In Rajasthan, the BJP has named Ghanshyam Tiwari, a six-time MLA and a vocal critic of former chief minister and party Vice-President Vasundhara Raje, as a nominee. So critical was he of Raje when she was chief minister that he left the party during the 2018 Assembly polls and formed his own outfit. For a short period, he joined hands with the Congress too, but returned to the fold after being persuaded to do so by BJP leaders. Tiwari has an RSS background with over 45 years’ experience in politics. That he has been nominated to the upper house could also mean that his absence from state politics will, in fact, strengthen the Raje faction in the BJP in Rajasthan.

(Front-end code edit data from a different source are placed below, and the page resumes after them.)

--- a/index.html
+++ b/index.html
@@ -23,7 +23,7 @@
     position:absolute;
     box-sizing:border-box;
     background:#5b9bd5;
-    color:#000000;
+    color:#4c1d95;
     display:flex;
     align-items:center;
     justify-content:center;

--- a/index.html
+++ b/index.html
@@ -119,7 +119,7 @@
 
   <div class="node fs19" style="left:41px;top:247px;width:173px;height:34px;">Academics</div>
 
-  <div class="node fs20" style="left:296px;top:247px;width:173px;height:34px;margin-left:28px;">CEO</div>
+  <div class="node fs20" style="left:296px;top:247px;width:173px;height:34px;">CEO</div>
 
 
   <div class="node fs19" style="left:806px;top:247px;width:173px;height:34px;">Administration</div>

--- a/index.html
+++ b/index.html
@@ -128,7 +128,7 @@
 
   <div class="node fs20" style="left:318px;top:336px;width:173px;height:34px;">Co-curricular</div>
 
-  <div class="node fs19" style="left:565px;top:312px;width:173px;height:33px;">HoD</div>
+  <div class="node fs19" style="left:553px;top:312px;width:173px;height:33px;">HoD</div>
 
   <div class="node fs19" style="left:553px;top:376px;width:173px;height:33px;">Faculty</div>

Somewhat similar politics is evident in the Congress, where Anand Sharma and Ghulam Nabi Azad have been dropped, and, in their stead, Rajiv Shukla, who is active in the Board of Control for Cricket in India (BCCI), has been nominated (he has won unopposed). Vivek Tankha, who too has won unopposed, claims he is the only Kashmiri Pandit MP in the house. He has the backing of former MP chief minister Kamal Nath.

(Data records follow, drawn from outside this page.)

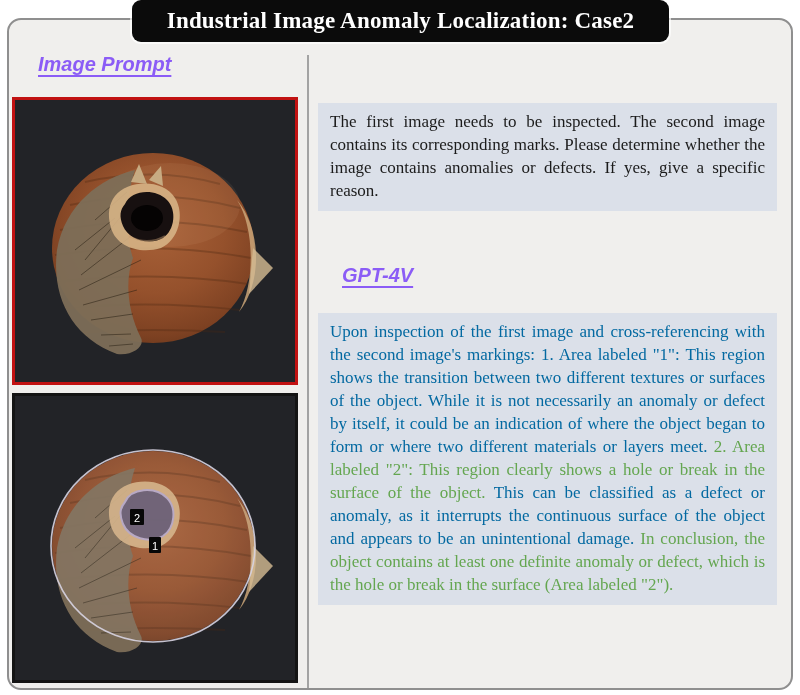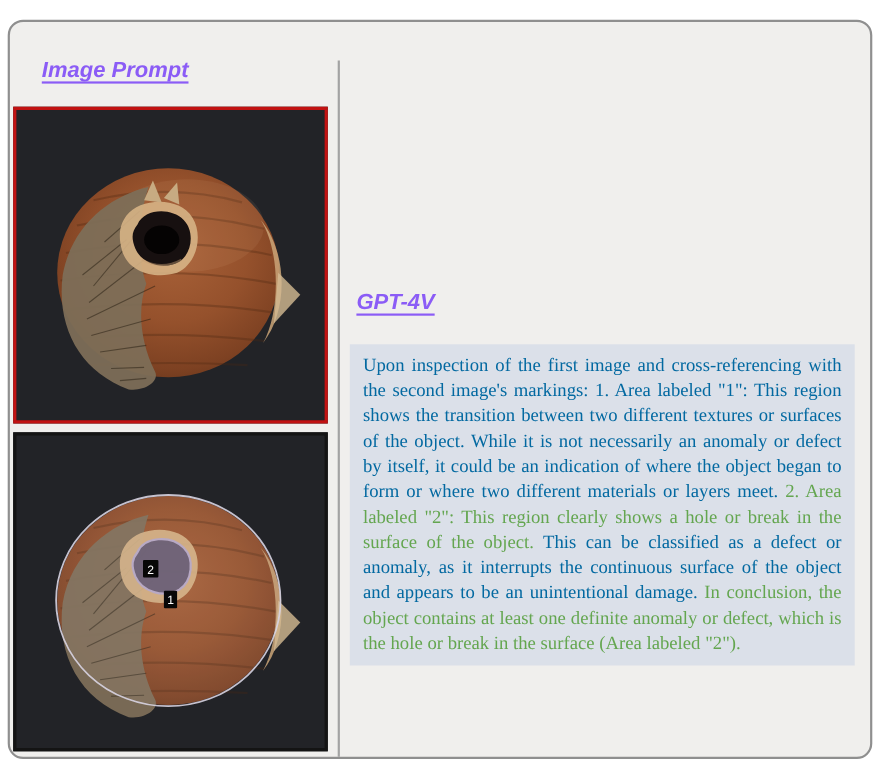--- a/index.html
+++ b/index.html
@@ -38,6 +38,7 @@
 
   <div class="outer-box"></div>
 
+  <div class="title-badge">Industrial Image Anomaly Localization: Case2</div>
 
   <div class="divider"></div>
 

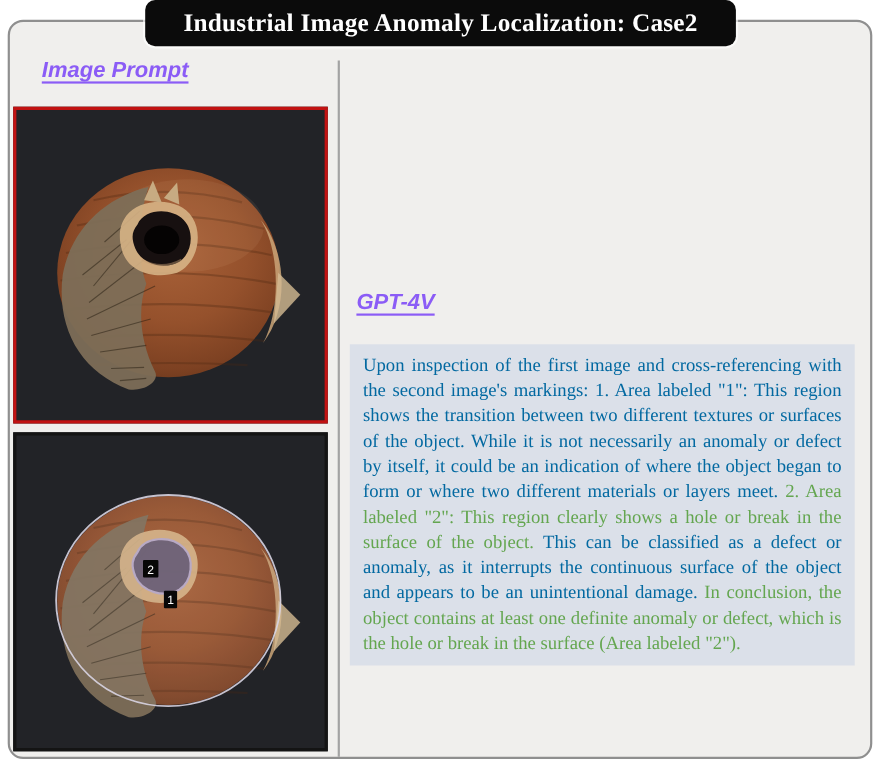--- a/index.html
+++ b/index.html
@@ -141,6 +141,9 @@
   </div>
 
 
+  <div class="text-box" id="prompt-box">
+    <span>The first image needs to be inspected. The second image contains its corresponding marks. Please determine whether the image contains anomalies or defects. If yes, give a specific reason.</span>
+  </div>
 
   <div class="section-header" id="hdr-gpt4v">GPT-4V</div>
 

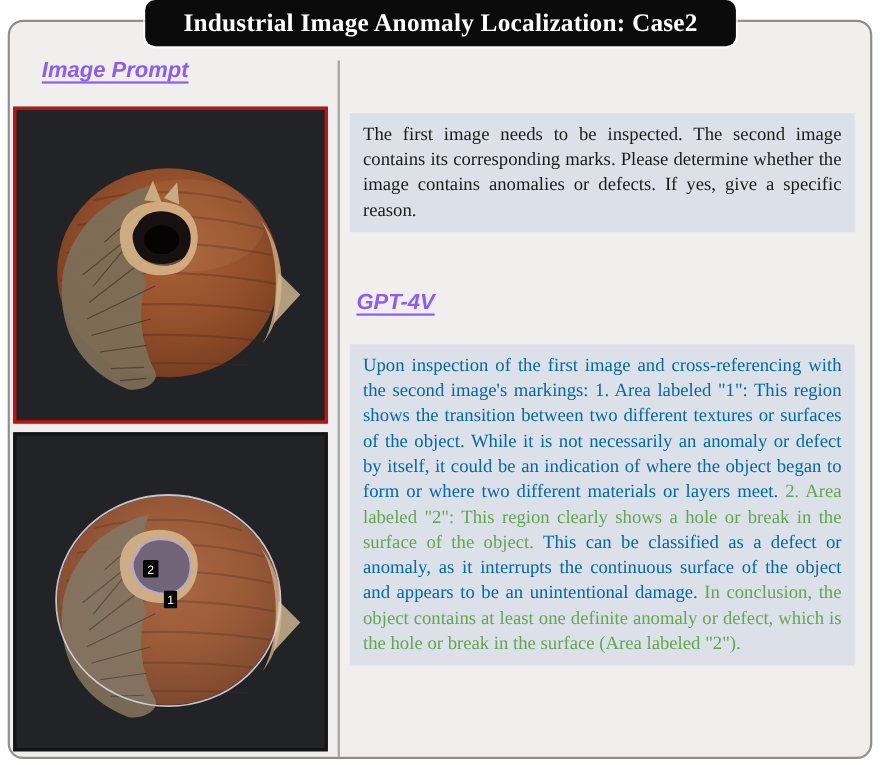--- a/index.html
+++ b/index.html
@@ -18,7 +18,7 @@
                   text-decoration:underline;text-decoration-thickness:2px;text-underline-offset:4px;}
   #hdr-image-prompt{left:38px;top:53px;}
   #hdr-language-prompt{left:343px;top:53px;}
-  #hdr-gpt4v{left:324px;top:264px;}
+  #hdr-gpt4v{left:342px;top:264px;}
   .img-frame{position:absolute;left:12px;background:#222327;}
   #img1{top:97px;width:280px;height:282px;border:3px solid #c11212;}
   #img2{top:393px;width:280px;height:284px;border:3px solid #141414;}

However, the one exit from the Rajya Sabha that stands out is that of RCP Singh, former IAS officer and once the right-hand man of Bihar Chief Minister Nitish Kumar. Singh, a fellow Kurmi, also ran the Janata Dal (United), or JD(U), for some time before he was made minister (of steel) in the Union cabinet. He has six months to become a member of either house, or else he loses ministership. The BJP has no real difficulty in backing him and getting him to quit his party and join the BJP. But the party is chary of rocking the alliance boat in Bihar, where it is a partner in government with the JD(U). In a way, Nitish Kumar is daring the BJP to act: If it claims RCP Singh as one of its own, he could retaliate. He has already asserted himself by forcing the state BJP to back a caste census, even though as a party, it is not especially enthused by the idea of a census that maps voters on the basis of caste.

The results of the Rajya Sabha election will come out on June 10. But the politics will continue well after that.